Bill & Ted Face the Music Review: A Most Excellent Sequel
In a world that is the least excellent, the glimmer of light is
Bill & Ted Face The Music. After twenty-plus years, Bill & Ted are the same loveable goofballs everyone loves, without overstaying their welcome. Remarkably, it's the funniest of the three and even makes you think about what friendship, destiny, and the music that inspires. Or in Bill & Ted's words, "Be excellent to each other, and party on dudes."
Now into their middle age, Bill (Alex Winter) and Ted (Keanu Reeves) are rocking dads to daughters Thea (Samara Weaving) and Billie (Brigette Lundy-Paine). They are also married to the princesses Joana (Jayma Mays) and Elizabeth (Erinn Hayes), but the marriages have become rocky. The source of the marital woes is that Bill & Ted don't understand the need to love as individuals, often speaking as a pair of people. Bill & Ted have been together so long, and they don't know what to do without each other. They share feelings because that's all they know how to do. That, and rock on.
The problem is that their endless rocking on hasn't united the universe. After the Grand Canyon show and the years of fame it brought, they're now playing open mics, banging their heads against the wall trying to write that one song. Without giving too much away,
Bill and Ted Face the Music centers on dealing with what it means to feel like you never lived up to who you wanted to be.
Bill & Ted have run out of time to do what Rufus told them they had to in the first film, and George Carlin gets a beautiful tribute here and given a part to play via his daughter Kelly (Kristen Schaal). After a hilarious but also sorrowful therapy session with Jillian Bell as the counselor, the doofuses are slung to the future by Kelly, where they talk to The Great Leader (Holland Taylor), who tells the two that they have to write the song in less than two hours (no doubt a joke about the runtime) or the universe will cease to exist. The fabric of time is already tearing when we begin the film, as historical figures (and some more recent ones) appear in the present day.
With that knowledge, Bill & Ted decide to steal their songs from themselves in a future where they've already written it. This leads to some great character acting where the duo meets themselves in several of their possible futures. In the process, we get some great quotes like "You're a dick, Ted!" and insight into what happens if they fail. At the same time, Billy & Thea are squarely placed as younger versions of Bill & Ted (hence the names), trying to save the world with the best band history has ever seen which includes Mozart, Jimi Hendrix, Louis Armstrong, and Kid Cudi (c'mon, no Bob Dylan?) playing himself. In the process, Bill & Ted end up meeting Death (William Sadler) and a robot named Dennis Caleb McCoy (Anthony Carrigan).

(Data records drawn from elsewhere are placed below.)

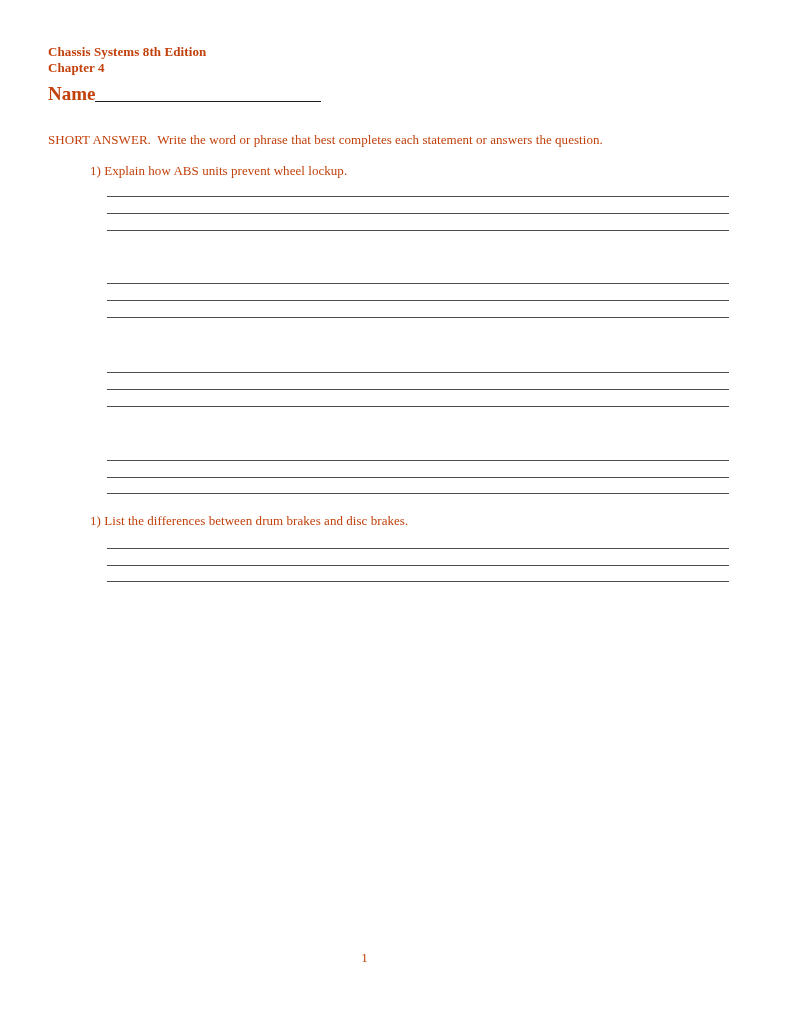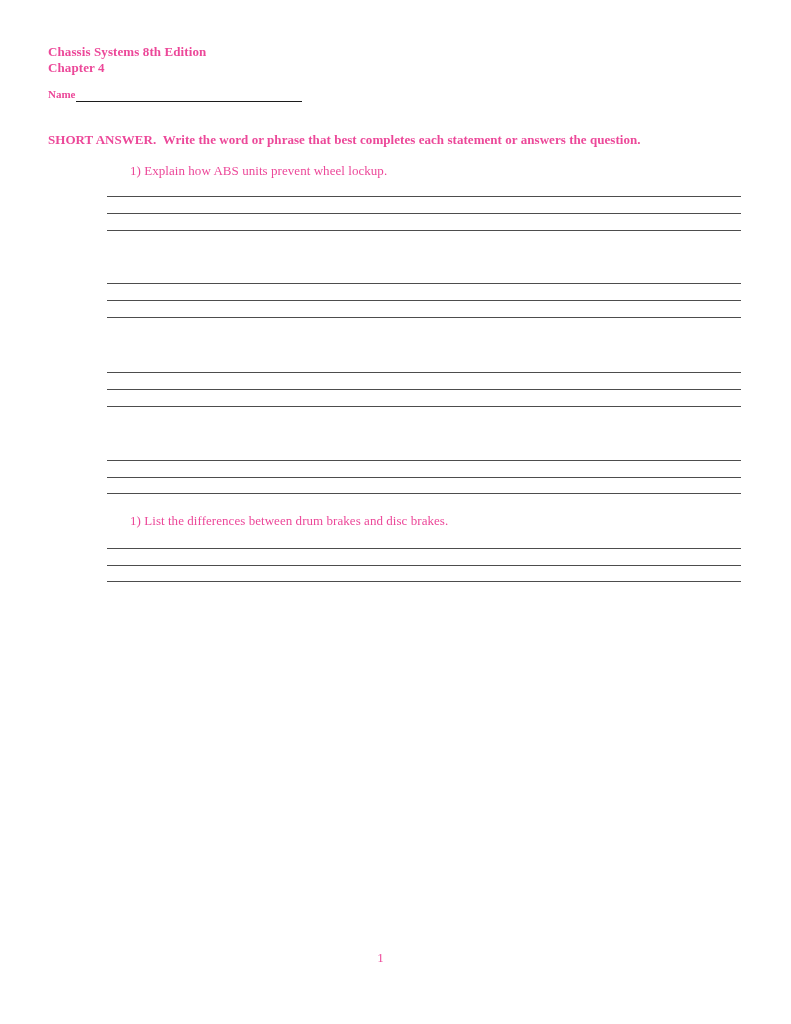--- a/index.html
+++ b/index.html
@@ -9,9 +9,8 @@
     height: 1024px;
     background: #ffffff;
     font-family: "Liberation Serif", serif;
-    color: #ec4899;
+    color: #c2410c;
     overflow: hidden;
-    padding-left: 32px;
   }
   .abs { position: absolute; }
   .hdr-line {

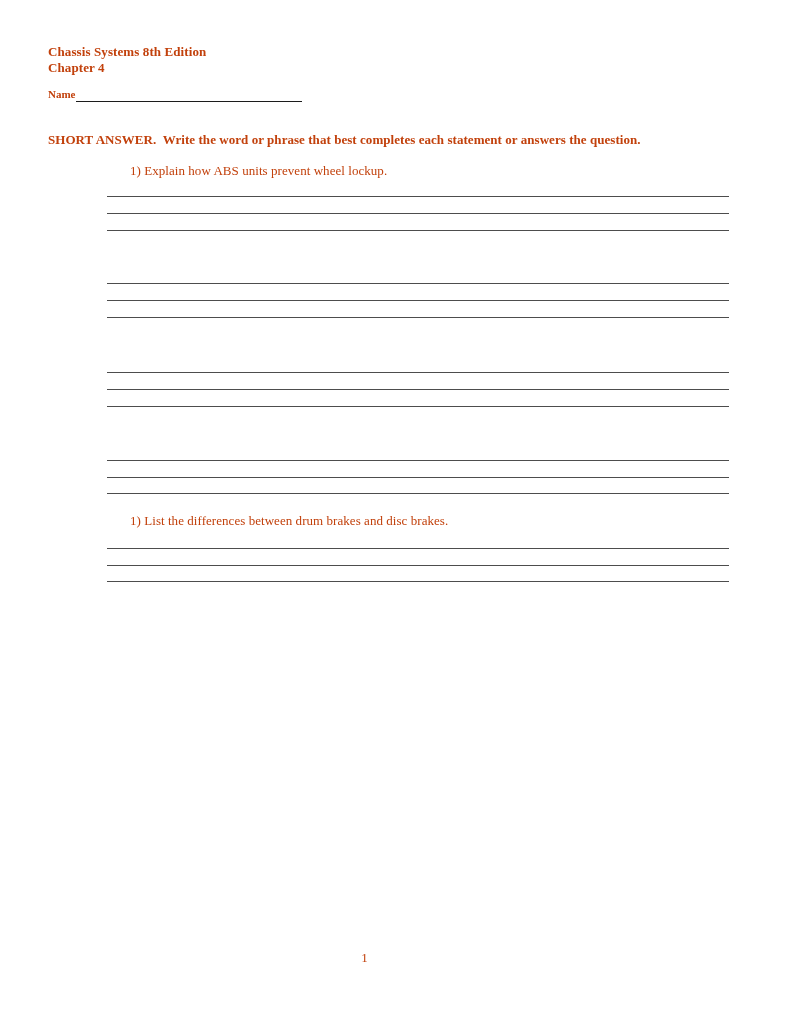--- a/index.html
+++ b/index.html
@@ -25,7 +25,7 @@
     top: 86px;
     display: flex;
     align-items: flex-end;
-    font-size: 11px;
+    font-size: 19px;
     line-height: 16px;
   }
   .name-label { font-weight: bold; }

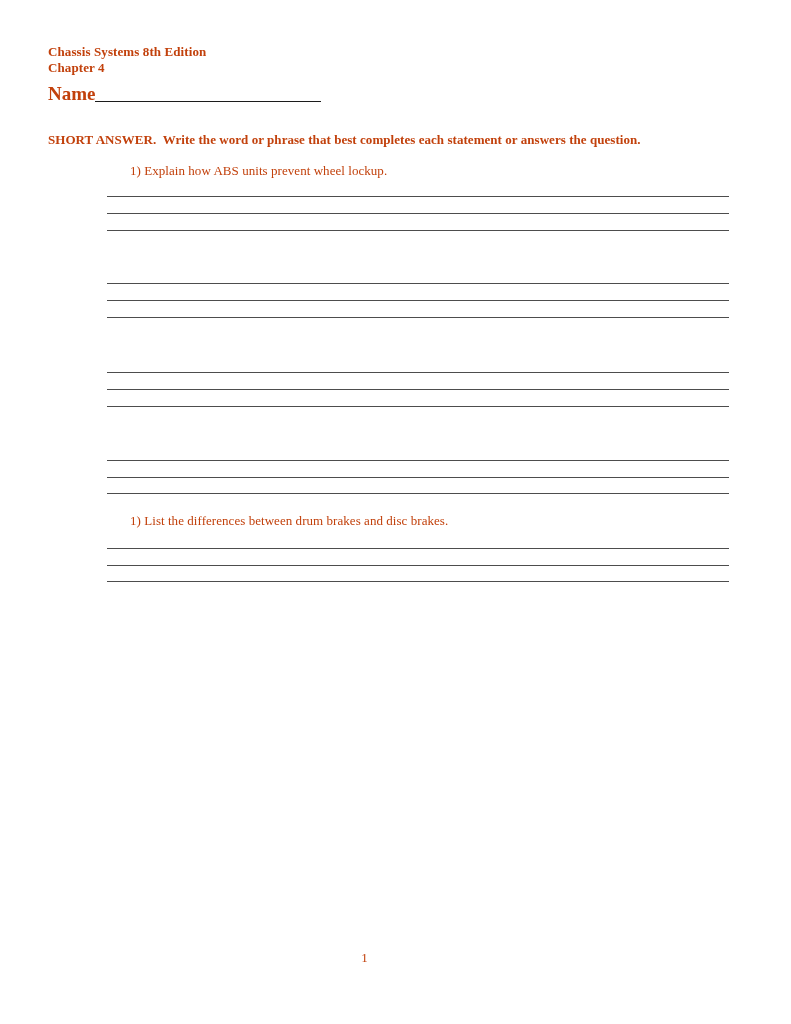--- a/index.html
+++ b/index.html
@@ -41,7 +41,7 @@
     width: 700px;
     font-size: 13px;
     line-height: 16px;
-    font-weight: bold;
+    font-weight: normal;
     white-space: pre-wrap;
     letter-spacing: 0.05px;
   }

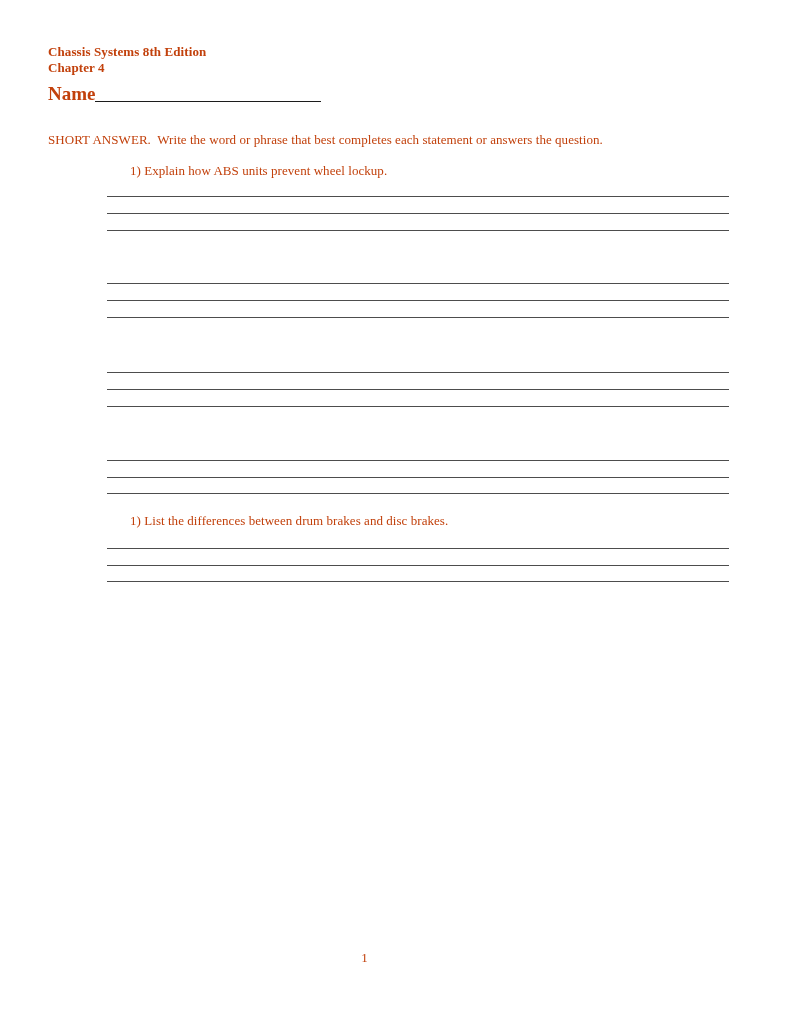--- a/index.html
+++ b/index.html
@@ -51,7 +51,6 @@
     font-size: 13px;
     line-height: 16px;
     letter-spacing: 0.05px;
-    margin-left: 40px;
   }
   .answer-line {
     left: 107px;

Carrying over from the previous films is fantastic music. 10K Projects pulls together bands like Big Black Delta, Alec Wigdahl, Weezer, Cold War Kids, Mastodon, POORSTACY, Lamb of God, FIDLAR, Culture Wars, Blame My Youth, Animals As Leaders, Christian Scott aTunede Adjuah, and of course, the Wyld Stallyns themselves. These artists give the sound of pretty much every genre but mainly stays in the rock or heavy metal genre.
The script for
Bill & Ted Face the Music is set at a breakneck speed and is funny beyond belief. Alex Winter slides right back into the persona a little easier than Keanu Reeves does, but Keanu gets the best lines. The film has no critique of what the world is like today, instead opting to choose that being a friend to each other and creating things for others to enjoy will unite the universe, something the actors themselves might believe. Winter and Reeves exude love and understanding through these roles. This is why Bill & Ted came back.
The film has a few too many subplots. There's the "broken marriage" subplot, there's the subplot of Bill & Ted being fathers, there's a subplot about the future, and none of them are given the time to flesh themselves out. Sure, we have seen many assorted variations on the "broken marriage" trope, middle-aged men being fathers, and the future being more civilized than the present. Still, it would have been nice to see why these subplots came to a head and get a resolution that made sense. Sure, the film is mainly about Bill, Ted, Billy, and Thea, but the side characters are essential to the story as much as the main characters are.
In the end,
Bill & Ted Face the Music is an enjoyable comedy that doesn't overstay its welcome, gives you a great soundtrack to listen to once the credits roll, and leaves with a sense of being a great time.
Bill & Ted Face the Music is now available on-demand and in theaters.